29 april 2026

The bureaucracy of bots: Why we are checking the checker

Deploying an AI to double-check the work of another AI produces better results. But we are unwittingly recreating the slow, complex corporate bureaucracy we tried to escape.

By now, we all know the weaknesses of Large Language Models. They hallucinate, they lose context halfway through a long prompt, and they are deadly convinced of their own incorrect answers.

The industry's solution? Agentic workflows.

Instead of asking a single model to generate an answer, we set up an entire department of AI agents. Agent A writes the code. Agent B reviews it. Agent C tests the result and sends feedback back to Agent A.

And honestly: it works wonderfully. The quality of the output skyrockets when models are given the chance to correct their own mistakes before a human even sees it.

But what are we actually building here?

Re-inventing red tape

Without realizing it, we have recreated the classic, sluggish corporate bureaucracy, but within our codebases. Where we used to rebel against the excess of managers and committees required to approve every decision, we are now cheering on the exact same process—executed by bots.

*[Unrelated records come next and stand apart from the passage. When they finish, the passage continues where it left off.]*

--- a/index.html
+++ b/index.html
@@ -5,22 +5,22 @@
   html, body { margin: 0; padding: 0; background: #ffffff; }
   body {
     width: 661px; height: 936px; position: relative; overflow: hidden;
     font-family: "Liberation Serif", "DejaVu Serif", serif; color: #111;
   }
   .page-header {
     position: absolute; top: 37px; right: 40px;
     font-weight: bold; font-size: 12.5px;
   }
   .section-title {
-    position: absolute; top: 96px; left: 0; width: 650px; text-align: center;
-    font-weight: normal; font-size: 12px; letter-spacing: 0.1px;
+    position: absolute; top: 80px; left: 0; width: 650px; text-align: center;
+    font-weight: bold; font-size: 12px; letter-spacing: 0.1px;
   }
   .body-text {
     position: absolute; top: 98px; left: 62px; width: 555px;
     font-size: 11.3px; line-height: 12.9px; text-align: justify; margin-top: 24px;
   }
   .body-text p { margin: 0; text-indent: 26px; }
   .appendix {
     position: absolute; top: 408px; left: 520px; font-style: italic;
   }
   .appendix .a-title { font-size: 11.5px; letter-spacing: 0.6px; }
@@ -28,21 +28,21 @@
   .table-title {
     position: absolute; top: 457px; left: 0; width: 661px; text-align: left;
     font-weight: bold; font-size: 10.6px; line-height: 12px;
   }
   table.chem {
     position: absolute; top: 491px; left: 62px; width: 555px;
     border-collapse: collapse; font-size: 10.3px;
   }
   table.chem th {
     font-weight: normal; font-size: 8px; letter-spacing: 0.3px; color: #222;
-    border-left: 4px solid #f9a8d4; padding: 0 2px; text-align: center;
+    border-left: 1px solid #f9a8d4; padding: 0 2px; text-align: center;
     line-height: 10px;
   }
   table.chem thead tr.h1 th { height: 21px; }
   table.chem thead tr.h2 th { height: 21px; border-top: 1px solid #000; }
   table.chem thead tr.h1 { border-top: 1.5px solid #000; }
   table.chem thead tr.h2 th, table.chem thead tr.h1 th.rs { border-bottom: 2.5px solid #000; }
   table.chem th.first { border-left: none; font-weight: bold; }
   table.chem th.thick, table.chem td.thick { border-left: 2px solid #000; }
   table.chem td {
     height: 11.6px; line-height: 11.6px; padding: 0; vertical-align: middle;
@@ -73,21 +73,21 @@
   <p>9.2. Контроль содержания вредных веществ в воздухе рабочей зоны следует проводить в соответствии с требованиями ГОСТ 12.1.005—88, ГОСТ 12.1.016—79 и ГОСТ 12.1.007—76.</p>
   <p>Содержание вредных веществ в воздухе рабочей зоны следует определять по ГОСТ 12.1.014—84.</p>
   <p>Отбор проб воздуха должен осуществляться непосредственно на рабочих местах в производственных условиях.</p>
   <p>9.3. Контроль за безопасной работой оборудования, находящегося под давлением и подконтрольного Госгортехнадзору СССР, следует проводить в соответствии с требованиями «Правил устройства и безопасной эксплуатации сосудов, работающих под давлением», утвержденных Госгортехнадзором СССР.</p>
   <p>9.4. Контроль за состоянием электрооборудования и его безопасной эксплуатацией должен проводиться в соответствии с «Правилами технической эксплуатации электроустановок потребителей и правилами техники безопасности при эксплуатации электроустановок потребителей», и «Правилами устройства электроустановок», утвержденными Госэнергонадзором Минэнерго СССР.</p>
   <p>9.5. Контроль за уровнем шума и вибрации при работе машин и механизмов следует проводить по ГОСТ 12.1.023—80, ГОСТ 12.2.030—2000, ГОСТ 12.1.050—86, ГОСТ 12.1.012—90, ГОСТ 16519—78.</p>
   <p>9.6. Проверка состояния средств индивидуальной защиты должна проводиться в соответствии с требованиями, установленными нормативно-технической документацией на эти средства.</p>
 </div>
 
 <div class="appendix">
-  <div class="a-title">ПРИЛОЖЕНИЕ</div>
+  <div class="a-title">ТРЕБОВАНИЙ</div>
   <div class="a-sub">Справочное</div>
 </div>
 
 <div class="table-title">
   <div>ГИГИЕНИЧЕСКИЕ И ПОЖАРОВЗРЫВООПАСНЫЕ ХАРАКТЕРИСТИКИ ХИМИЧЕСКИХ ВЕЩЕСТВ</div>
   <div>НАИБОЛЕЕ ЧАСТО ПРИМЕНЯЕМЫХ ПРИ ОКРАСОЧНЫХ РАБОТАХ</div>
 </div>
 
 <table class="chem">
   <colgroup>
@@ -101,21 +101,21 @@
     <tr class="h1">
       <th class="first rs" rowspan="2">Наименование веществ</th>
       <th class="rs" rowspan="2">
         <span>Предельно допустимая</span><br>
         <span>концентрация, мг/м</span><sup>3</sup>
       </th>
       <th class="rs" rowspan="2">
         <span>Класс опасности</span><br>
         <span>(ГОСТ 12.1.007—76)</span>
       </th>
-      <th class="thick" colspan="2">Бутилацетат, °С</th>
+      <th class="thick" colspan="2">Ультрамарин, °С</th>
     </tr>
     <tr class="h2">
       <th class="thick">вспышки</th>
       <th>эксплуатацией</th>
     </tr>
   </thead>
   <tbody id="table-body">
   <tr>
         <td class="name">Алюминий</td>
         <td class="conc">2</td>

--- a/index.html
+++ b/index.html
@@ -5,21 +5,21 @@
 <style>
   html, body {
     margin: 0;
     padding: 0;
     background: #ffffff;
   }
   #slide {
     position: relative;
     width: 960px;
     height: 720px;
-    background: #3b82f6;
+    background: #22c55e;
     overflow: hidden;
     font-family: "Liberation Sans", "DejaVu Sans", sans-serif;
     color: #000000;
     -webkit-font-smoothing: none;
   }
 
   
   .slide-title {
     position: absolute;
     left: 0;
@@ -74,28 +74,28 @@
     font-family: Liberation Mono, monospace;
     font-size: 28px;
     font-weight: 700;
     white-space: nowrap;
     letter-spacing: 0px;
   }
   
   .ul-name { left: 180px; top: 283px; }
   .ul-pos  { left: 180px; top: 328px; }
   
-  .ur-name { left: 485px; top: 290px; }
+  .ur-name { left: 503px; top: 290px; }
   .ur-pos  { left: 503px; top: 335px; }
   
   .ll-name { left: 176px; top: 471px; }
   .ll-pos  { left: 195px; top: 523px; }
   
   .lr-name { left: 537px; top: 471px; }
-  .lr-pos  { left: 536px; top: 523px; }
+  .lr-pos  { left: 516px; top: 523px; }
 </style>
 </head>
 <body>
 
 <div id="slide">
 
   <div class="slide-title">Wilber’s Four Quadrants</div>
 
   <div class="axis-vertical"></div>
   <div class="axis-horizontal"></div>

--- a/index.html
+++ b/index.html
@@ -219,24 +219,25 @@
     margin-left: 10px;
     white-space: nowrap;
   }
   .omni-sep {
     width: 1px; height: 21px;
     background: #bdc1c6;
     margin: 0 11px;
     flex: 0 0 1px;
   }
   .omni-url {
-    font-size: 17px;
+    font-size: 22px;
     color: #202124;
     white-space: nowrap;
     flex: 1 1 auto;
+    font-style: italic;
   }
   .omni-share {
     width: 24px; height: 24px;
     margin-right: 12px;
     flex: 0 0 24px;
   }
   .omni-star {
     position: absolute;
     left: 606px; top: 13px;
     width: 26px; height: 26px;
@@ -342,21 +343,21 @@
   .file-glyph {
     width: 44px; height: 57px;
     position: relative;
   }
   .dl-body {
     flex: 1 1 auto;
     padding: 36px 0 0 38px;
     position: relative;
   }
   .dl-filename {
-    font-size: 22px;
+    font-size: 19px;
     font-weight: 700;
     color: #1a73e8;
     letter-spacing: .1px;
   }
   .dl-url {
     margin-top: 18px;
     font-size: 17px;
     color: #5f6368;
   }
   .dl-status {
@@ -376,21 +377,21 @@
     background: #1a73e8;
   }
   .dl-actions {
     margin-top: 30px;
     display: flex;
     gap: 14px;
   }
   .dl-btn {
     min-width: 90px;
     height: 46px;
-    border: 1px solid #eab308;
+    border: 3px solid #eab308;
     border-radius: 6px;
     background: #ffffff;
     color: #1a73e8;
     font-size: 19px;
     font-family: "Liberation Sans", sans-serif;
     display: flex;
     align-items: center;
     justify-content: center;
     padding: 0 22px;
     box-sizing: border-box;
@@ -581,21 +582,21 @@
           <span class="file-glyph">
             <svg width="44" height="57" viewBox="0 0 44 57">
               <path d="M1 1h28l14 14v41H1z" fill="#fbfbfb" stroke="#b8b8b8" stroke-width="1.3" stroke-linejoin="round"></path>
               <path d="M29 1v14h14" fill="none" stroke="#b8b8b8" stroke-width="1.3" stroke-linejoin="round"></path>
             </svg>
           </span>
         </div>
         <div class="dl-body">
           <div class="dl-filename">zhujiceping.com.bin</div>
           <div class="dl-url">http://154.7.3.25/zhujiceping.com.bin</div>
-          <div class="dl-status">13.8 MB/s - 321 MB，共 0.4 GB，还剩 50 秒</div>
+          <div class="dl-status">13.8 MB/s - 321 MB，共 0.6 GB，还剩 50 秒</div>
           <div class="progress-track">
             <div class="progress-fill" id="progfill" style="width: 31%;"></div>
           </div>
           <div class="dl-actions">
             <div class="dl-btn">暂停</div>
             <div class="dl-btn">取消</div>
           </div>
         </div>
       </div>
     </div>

We have replaced the intuition of the craftsman with the procedures of a quality control department. And just like real bureaucracy, these layers come with a hefty price tag.

The hidden invoice

The cost of an agentic workflow isn't just the evaporating API budget (although the token burn of an iterating agent loop can be astronomical). The true costs lie in latency and complexity.

1. Latency is the new enemy A simple API call to an LLM takes two seconds. A network of agents deliberating with each other can easily take 45 seconds to a minute. As a developer, you are no longer in the flow, you are waiting for a virtual meeting to conclude. You've traded the speed of a script for the speed of a board meeting.

2. Infrastructure for self-doubt Your simple, straightforward function has now become a complex state machine. You are building orchestration layers, memory management, error handling, and timeout mechanisms, purely to facilitate the self-doubt of an algorithm.

The infinite loop of control

Then there is an even more fundamental problem. If we need a bot to check the first bot, because we don't trust the first one... who checks the checker?

If Agent B makes an incorrect assumption during its review, who calls out Agent B? Do we need an Agent D acting as some sort of virtual Board of Directors? Before you know it, an echo chamber is created where the AI is confirming its own mistakes via proxies.

No managers on the critical path

Does this mean agentic code is useless? Absolutely not. For asynchronous processes where time doesn't matter—such as translating large documents, scraping documentation, or running background data analysis—the higher quality of agents is absolutely worth it.

But as soon as you build real-time applications, or design processes that are directly on the critical path of the user or developer, it's time to stop building virtual departments.

Keep it simple. One fast prompt, and let a human be the final checker. An engineer's intuition is still faster, cheaper, and more effective than a bureaucracy of bots.